Rubrik Opini – Koran Solidaritas Edisi I, Juli 2015
Oleh: E.S Ito (Novelis dan Penulis Film)
Dalam sepakbola kebenaran itu tidak ada. Oleh karenanya, tidak perlu bersusah payah mencari kebenaran, apalagi membenarkan diri sendiri sambil menimpakan semua kesalahan pada satu pihak. Beragam aturan yang memagari olahraga paling populer sejagad ini adalah perwujudan dari ketidakpercayaan pada kebenaran. Dalam sepakbola, kebenaran bukan tujuan sebab segala sesuatunya berujung pada masalah menang atau kalah, prestasi atau kemunduran dan promosi atau degradasi. Sepakbola bukanlah filsafat yang rumit, kenapa mesti ribut-ribut menemukan kebenaran.

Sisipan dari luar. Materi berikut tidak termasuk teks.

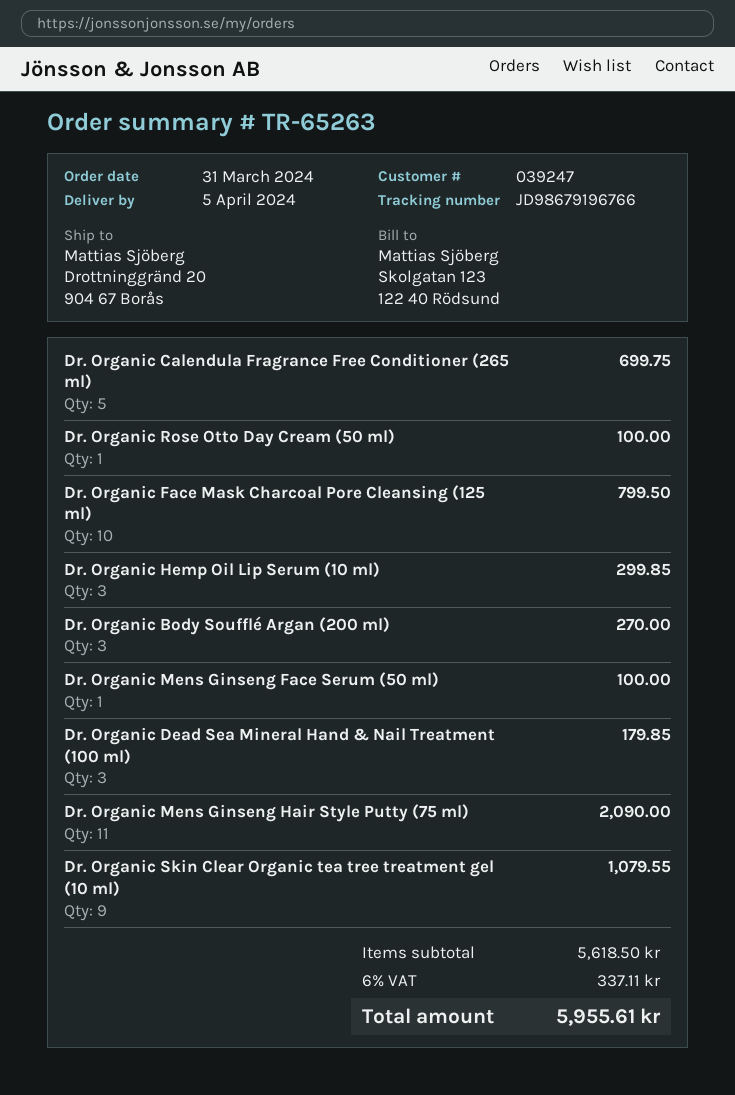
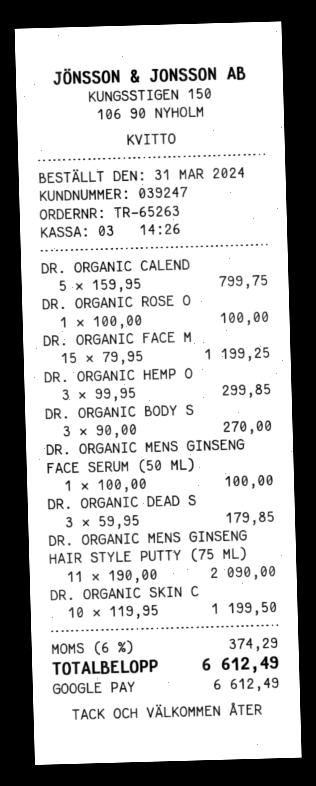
Dr. Organic Calendula Fragrance Free Conditioner (265 ml): 5 for 699.75 -> 5 for 799.75
Dr. Organic Face Mask Charcoal Pore Cleansing (125 ml): 10 for 799.50 -> 15 for 1199.25
Dr. Organic Skin Clear Organic tea tree treatment gel (10 ml): 9 for 1079.55 -> 10 for 1199.50
tax: 6% = 337.11 -> 6% = 374.29
total: 5955.61 -> 6612.49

Konflik Menpora dan PSSI menunjukkan kewarasan dan sikap mawas diri kita. Bahwa kita (baca : pemerintah, PSSI dan masyarakat) terus memelihara gelisah dan tanda tanya, kenapa di antara lebih dari 200 juta manusia Indonesia ini, kita tidak menemukan 11 manusia terbaik di lapangan hijau. Pemerintah menyalahkan PSSI yang tidak becus dan PSSI tentu saja mengeluhkan perhatian pemerintah. Di sisi lain masyarakat yang muak akan menyalahkan siapa saja yang disulut oleh media. Dan prestasi sepakbola kita terus timbul tenggelam di tengah kolam yang kecil. Kita menginginkan prestasi dan kemenangan, tetapi repot-repot meributkan kebenaran. Sungguh absurd.
Di tengah sanksi FIFA saat ini, lebih baik kita semua (termasuk Menpora dan PSSI) sejenak melupakan benar dan salah. Fokus pada prestasi yang kuncinya terletak pada kompetisi. Kalau persiapan liga masih amburadul, perhebat turnamen antar kampung, antar sekolah, antar kabupaten dan bahkan antar kota antar propinsi. Bibit unggul hanya bisa disemai di tengah lapangan hijau. Revolusi sepakbola kita haruslah revolusi kompetisi yang menjamur, memberi kesempatan pada setiap anak di sudut tanah air. Sepakbola kita tidak akan mati tanpa pertandingan internasional. Saya malah khawatir, justru FIFA yang akan kekurangan energi ketika melupakan orang-orang dari negara kepulauan terbesar di dunia ini. Saya percaya, bila kita sibuk bekerja dan hemat bicara maka kemelut akan berhenti dengan sendirinya.
Sepakbola adalah makhluk aneh berumur panjang di tengah-tengah masyarakat kita. Layaknya politik dan ekonomi, sepakbola memberikan harapan dan frustasi silih berganti. Dan rasanya dibandingkan menghadapi kondisi politik dan ekonomi, masyarakat kita sangat sabar mengikuti pendulum sepakbola ini. Kecewa pada ekonomi dan politik membuat masyarakat bisa berpindah partai dan dukungan. Tetapi kecewa pada Tim Nasional tidak lantas membuat masyarakat kita pindah mendukung Tim Nasional negara lain. Energi positif masyarakat ini seharusnya ditangkap oleh pemerintah dan PSSI. Tuntutan masyarakat sangat sederhana, berikan mereka kemenangan. Biarkan mereka bersorak sorai sejenak melupakan kekhawatiran hidup. Inilah tuntutan dasar masyarakat kita terhadap sepakbola.
Kepada Menpora dan PSSI, berhentilah meributkan kebenaran. Kalaupun pada akhirnya ada sedikit kebenaran dalam sepakbola itu hanya bisa dibuktikan ketika bola melewati garis gawang lawan.